[[ Task material, beginning ]]

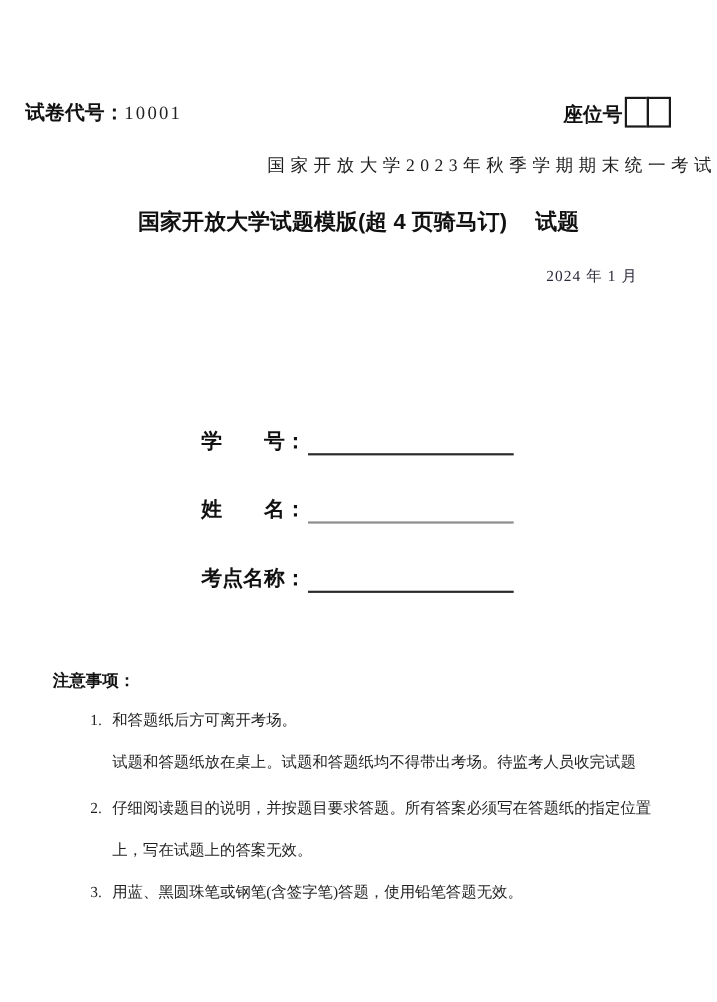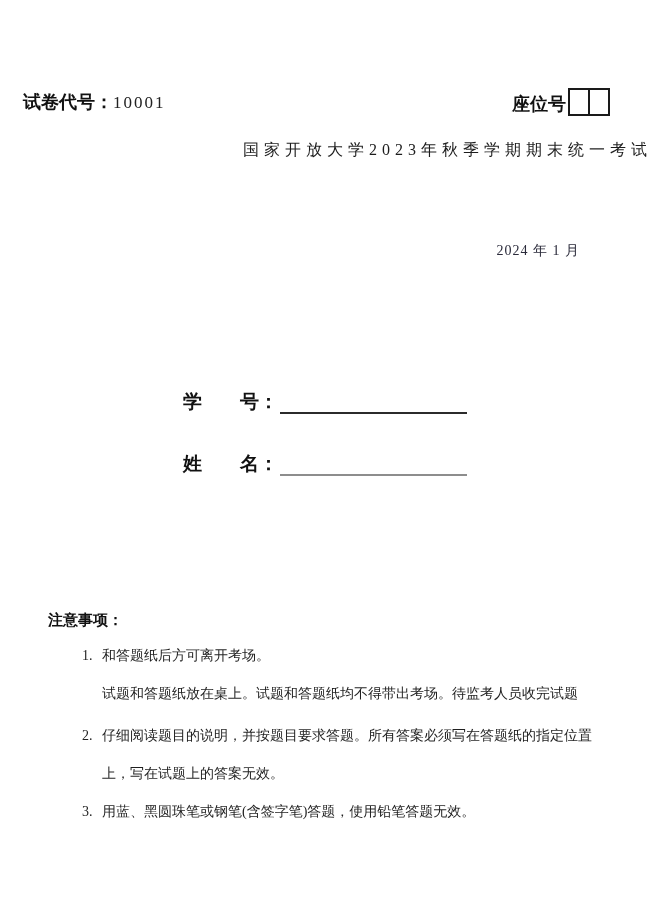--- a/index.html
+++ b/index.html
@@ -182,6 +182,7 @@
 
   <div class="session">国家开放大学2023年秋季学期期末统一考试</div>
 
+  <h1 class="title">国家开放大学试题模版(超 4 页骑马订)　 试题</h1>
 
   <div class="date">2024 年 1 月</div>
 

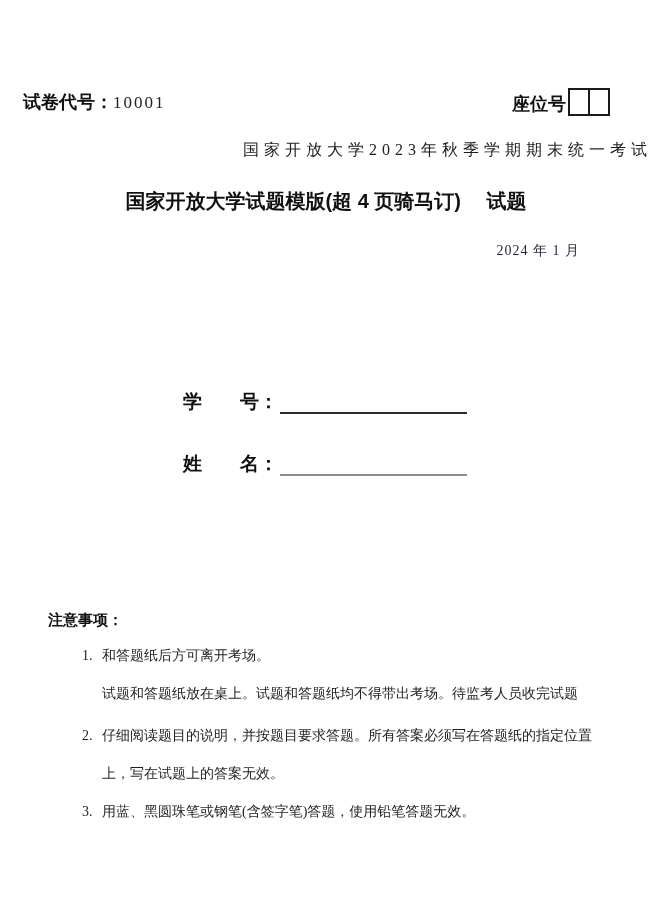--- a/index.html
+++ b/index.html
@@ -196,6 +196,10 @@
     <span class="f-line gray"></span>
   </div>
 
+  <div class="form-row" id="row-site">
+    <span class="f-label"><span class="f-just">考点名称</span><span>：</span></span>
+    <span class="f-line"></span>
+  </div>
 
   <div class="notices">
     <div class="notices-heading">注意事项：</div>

[[ Task material, end ]]

Task details:
Counting only lines that contain the word "notices", state how many appear in the entries, and add nothing.

Completed task:
2